Task brief: Please copy each line in the records below that contains the string "courage".

==== Data extract ====

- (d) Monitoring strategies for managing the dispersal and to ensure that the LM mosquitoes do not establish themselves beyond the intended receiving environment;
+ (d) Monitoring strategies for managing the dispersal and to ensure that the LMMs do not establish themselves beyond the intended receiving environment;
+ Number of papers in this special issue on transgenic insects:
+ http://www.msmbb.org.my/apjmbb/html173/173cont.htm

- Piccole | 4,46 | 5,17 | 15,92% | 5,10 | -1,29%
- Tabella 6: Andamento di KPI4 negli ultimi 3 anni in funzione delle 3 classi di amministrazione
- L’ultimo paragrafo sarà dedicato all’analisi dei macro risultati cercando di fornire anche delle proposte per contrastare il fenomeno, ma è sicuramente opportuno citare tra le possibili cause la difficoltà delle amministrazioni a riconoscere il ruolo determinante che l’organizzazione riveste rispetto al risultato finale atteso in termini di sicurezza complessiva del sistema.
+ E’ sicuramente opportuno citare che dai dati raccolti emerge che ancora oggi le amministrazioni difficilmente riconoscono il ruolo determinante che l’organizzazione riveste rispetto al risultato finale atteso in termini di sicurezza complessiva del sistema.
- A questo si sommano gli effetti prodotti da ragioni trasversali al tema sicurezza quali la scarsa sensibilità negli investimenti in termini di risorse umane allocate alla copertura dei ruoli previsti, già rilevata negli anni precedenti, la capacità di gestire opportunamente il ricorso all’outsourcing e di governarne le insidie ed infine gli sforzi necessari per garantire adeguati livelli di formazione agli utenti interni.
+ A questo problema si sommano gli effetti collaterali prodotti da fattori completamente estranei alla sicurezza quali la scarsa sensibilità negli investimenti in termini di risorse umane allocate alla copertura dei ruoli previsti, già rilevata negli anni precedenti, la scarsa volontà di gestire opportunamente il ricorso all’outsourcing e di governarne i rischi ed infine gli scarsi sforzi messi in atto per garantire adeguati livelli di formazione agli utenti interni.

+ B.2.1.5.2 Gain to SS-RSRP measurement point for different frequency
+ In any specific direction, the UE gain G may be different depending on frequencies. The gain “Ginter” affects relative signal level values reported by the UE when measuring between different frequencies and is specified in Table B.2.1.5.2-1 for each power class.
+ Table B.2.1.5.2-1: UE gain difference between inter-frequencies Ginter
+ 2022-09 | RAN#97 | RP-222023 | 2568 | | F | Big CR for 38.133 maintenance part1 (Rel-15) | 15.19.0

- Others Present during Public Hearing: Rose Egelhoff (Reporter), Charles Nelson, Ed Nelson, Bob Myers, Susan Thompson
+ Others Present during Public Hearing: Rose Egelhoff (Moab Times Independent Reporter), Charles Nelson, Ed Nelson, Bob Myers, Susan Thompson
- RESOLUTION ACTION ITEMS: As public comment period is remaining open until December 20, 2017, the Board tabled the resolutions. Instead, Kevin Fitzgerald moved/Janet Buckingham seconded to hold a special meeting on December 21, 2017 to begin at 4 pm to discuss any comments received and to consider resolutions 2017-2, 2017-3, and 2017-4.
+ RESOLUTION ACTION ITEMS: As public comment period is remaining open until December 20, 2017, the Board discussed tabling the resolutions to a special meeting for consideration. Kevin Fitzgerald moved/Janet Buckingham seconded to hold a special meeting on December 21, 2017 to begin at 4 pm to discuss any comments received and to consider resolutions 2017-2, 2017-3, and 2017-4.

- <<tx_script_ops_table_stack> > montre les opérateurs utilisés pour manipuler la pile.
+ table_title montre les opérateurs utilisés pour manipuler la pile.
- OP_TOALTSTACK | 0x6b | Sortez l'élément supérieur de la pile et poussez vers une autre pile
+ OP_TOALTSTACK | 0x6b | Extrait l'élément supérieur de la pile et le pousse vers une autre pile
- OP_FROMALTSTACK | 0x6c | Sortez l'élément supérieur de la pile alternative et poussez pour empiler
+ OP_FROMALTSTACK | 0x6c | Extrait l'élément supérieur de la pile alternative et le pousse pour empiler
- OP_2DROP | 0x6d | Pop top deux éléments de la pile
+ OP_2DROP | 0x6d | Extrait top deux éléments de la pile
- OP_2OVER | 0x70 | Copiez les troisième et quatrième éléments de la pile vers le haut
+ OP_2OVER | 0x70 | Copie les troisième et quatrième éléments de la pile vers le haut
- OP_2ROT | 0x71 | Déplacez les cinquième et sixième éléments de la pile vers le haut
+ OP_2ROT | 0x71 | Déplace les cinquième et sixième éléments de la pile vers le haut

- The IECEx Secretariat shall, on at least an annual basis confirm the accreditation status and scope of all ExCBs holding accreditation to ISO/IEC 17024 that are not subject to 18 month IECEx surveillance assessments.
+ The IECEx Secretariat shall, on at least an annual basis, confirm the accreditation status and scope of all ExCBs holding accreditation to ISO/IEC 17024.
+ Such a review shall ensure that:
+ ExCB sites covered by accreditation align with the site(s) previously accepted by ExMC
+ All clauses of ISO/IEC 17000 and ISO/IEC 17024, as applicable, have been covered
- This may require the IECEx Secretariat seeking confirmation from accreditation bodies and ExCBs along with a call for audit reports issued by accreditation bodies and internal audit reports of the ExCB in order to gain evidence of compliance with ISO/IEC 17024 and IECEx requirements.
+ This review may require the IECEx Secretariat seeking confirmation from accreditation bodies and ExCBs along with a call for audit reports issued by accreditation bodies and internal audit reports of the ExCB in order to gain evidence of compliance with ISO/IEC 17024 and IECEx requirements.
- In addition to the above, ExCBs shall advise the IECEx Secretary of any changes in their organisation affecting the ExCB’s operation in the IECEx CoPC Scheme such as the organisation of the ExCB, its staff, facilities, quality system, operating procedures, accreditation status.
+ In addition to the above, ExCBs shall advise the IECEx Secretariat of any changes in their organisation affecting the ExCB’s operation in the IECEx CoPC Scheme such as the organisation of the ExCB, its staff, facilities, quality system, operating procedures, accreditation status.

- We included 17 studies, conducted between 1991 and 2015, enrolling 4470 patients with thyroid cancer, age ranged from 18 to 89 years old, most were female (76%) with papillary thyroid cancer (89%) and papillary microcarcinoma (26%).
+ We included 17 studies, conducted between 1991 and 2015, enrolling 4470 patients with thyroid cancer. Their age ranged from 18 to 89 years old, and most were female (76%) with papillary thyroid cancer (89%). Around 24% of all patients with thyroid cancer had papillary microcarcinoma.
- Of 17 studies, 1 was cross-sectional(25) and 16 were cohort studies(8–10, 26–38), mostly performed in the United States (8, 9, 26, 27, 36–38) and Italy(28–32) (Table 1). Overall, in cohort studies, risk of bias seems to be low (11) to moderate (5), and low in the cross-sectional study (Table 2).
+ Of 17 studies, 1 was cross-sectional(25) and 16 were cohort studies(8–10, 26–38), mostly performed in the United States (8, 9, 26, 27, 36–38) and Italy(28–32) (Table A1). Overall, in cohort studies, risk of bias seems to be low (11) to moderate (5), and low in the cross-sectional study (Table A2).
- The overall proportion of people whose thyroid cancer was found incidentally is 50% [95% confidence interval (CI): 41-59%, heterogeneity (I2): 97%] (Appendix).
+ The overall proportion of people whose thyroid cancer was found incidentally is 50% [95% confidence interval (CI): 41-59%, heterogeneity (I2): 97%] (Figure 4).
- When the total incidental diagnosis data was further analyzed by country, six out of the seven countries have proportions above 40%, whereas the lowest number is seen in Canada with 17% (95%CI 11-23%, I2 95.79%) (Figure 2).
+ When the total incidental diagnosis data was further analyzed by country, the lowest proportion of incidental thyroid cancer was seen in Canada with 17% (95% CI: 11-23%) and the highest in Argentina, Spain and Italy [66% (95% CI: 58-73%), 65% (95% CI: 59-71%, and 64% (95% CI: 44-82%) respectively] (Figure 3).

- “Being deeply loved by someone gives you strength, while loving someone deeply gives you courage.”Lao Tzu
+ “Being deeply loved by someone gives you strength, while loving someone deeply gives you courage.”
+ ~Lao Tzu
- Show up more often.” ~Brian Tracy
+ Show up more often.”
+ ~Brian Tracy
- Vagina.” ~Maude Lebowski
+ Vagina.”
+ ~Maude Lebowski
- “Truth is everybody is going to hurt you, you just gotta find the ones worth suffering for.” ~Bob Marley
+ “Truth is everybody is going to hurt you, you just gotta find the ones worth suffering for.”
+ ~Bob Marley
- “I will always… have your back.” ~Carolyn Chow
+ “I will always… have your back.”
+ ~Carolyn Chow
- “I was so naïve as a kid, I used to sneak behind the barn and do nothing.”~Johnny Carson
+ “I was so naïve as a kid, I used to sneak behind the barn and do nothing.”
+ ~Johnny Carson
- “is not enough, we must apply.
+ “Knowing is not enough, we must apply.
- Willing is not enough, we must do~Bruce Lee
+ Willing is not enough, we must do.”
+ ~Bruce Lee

====

Answer box:
- “Being deeply loved by someone gives you strength, while loving someone deeply gives you courage.”Lao Tzu
+ “Being deeply loved by someone gives you strength, while loving someone deeply gives you courage.”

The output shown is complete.